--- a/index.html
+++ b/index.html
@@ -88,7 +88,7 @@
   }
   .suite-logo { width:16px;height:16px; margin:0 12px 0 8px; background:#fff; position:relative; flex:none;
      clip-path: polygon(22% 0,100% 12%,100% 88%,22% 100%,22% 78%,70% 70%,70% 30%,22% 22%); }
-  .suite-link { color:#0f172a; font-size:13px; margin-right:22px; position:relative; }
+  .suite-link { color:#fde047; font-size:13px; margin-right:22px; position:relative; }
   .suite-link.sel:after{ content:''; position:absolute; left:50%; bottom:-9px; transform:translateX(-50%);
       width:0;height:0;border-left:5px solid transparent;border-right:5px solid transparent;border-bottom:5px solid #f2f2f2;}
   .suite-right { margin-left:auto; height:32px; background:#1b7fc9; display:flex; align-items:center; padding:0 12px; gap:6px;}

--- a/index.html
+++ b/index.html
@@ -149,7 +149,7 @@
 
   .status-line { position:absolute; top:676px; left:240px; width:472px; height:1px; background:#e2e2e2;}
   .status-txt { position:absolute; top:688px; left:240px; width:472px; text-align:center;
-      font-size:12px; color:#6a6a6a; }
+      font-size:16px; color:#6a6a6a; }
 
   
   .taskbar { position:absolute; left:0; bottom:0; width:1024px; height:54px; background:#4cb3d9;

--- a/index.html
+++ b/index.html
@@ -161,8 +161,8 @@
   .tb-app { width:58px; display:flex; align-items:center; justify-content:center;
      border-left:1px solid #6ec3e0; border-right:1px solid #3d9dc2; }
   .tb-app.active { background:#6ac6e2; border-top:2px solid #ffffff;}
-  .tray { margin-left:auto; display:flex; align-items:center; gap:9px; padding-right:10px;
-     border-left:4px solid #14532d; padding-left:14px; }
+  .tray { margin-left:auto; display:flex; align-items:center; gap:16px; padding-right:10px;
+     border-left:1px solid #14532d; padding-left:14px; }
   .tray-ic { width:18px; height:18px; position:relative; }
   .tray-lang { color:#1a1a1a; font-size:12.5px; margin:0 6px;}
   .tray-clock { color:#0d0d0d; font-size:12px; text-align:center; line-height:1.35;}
■ ■ ■ ■
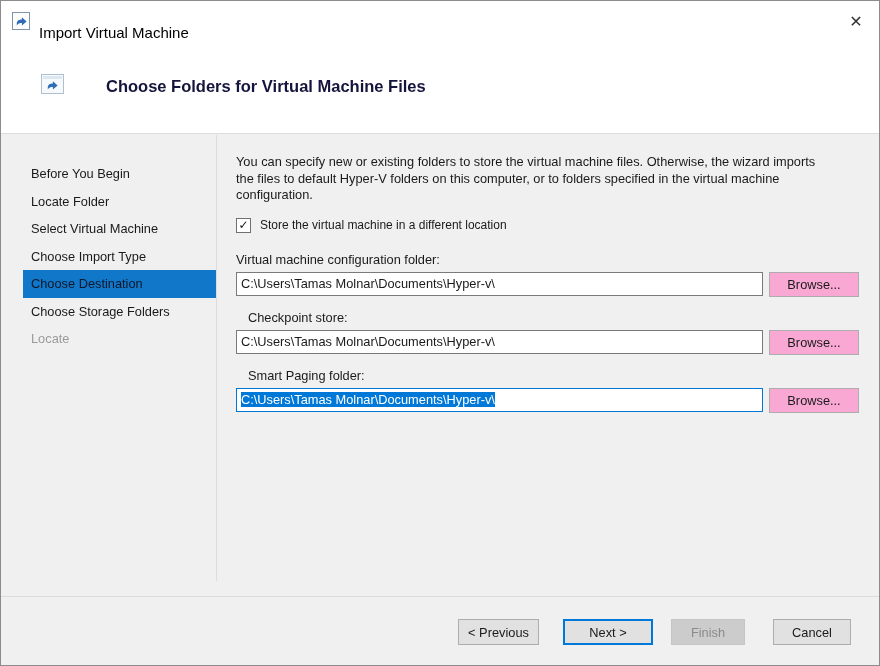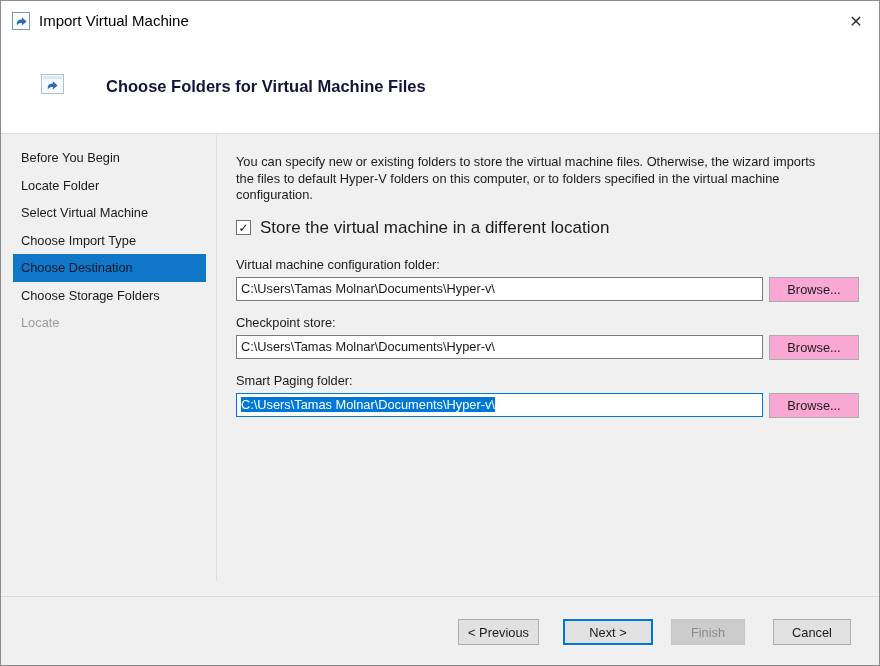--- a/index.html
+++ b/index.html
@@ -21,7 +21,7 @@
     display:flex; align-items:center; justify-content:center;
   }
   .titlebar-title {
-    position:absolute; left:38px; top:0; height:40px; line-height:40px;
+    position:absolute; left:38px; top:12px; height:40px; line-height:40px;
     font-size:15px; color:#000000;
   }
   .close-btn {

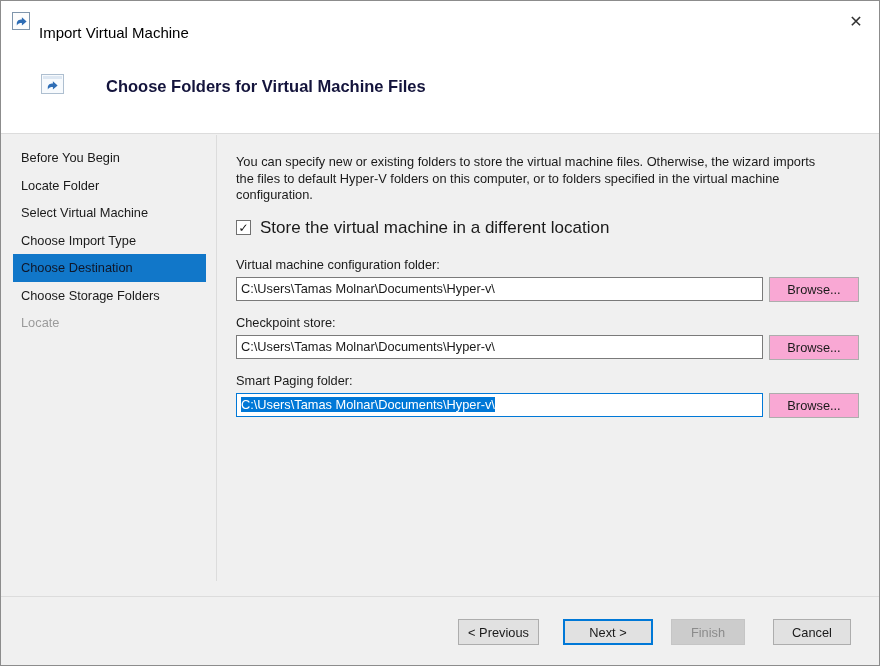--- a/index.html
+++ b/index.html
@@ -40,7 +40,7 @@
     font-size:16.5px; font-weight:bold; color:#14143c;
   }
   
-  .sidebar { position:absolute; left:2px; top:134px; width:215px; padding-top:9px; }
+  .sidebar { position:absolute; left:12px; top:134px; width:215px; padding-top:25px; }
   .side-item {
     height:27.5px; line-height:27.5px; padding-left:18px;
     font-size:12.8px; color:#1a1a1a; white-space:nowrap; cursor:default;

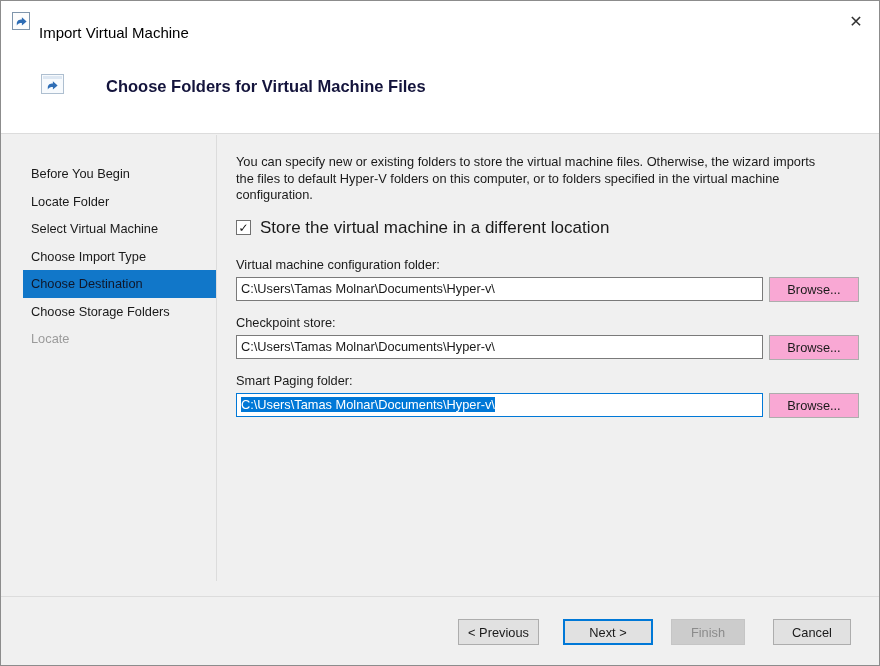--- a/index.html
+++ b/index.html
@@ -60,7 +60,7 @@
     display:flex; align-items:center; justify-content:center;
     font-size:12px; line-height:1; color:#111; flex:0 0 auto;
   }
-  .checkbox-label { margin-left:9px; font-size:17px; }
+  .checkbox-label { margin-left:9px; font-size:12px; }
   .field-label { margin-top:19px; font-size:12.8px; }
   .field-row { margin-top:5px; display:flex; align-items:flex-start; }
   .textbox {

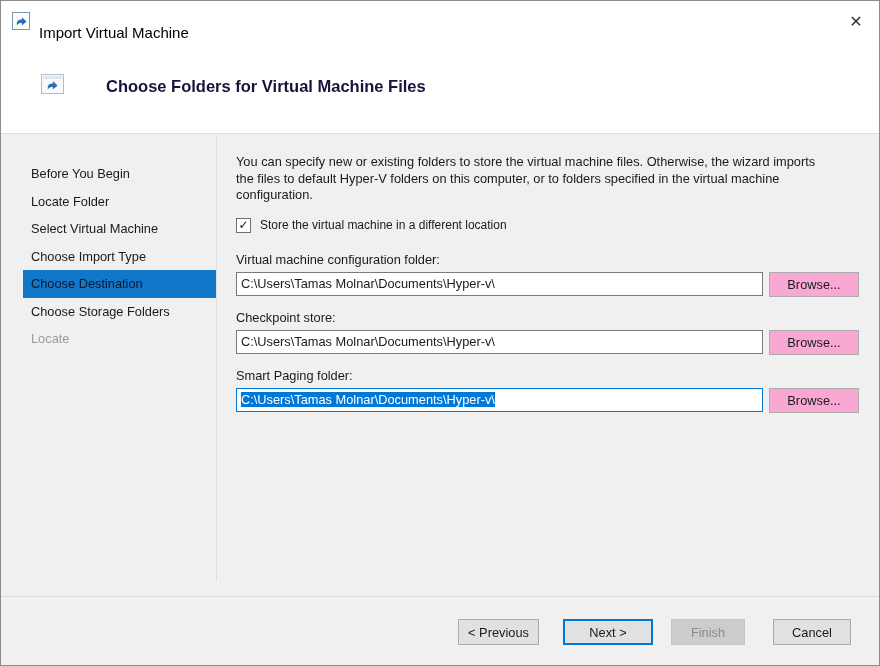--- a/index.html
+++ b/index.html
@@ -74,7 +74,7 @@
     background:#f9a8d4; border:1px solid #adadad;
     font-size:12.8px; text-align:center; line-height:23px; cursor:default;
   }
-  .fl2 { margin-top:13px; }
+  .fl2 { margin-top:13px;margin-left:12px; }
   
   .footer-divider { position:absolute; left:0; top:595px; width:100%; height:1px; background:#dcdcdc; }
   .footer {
■ ■ ■ ■
In the lines above, find the word "absolute" and copy each line that contains it.

   .suite-link.sel:after{ content:''; position:absolute; left:50%; bottom:-9px; transform:translateX(-50%);
   .status-line { position:absolute; top:676px; left:240px; width:472px; height:1px; background:#e2e2e2;}
   .status-txt { position:absolute; top:688px; left:240px; width:472px; text-align:center;
   .taskbar { position:absolute; left:0; bottom:0; width:1024px; height:54px; background:#4cb3d9;
-    position:absolute; left:38px; top:0; height:40px; line-height:40px;
+    position:absolute; left:38px; top:12px; height:40px; line-height:40px;
-  .sidebar { position:absolute; left:2px; top:134px; width:215px; padding-top:9px; }
+  .sidebar { position:absolute; left:12px; top:134px; width:215px; padding-top:25px; }
   .footer-divider { position:absolute; left:0; top:595px; width:100%; height:1px; background:#dcdcdc; }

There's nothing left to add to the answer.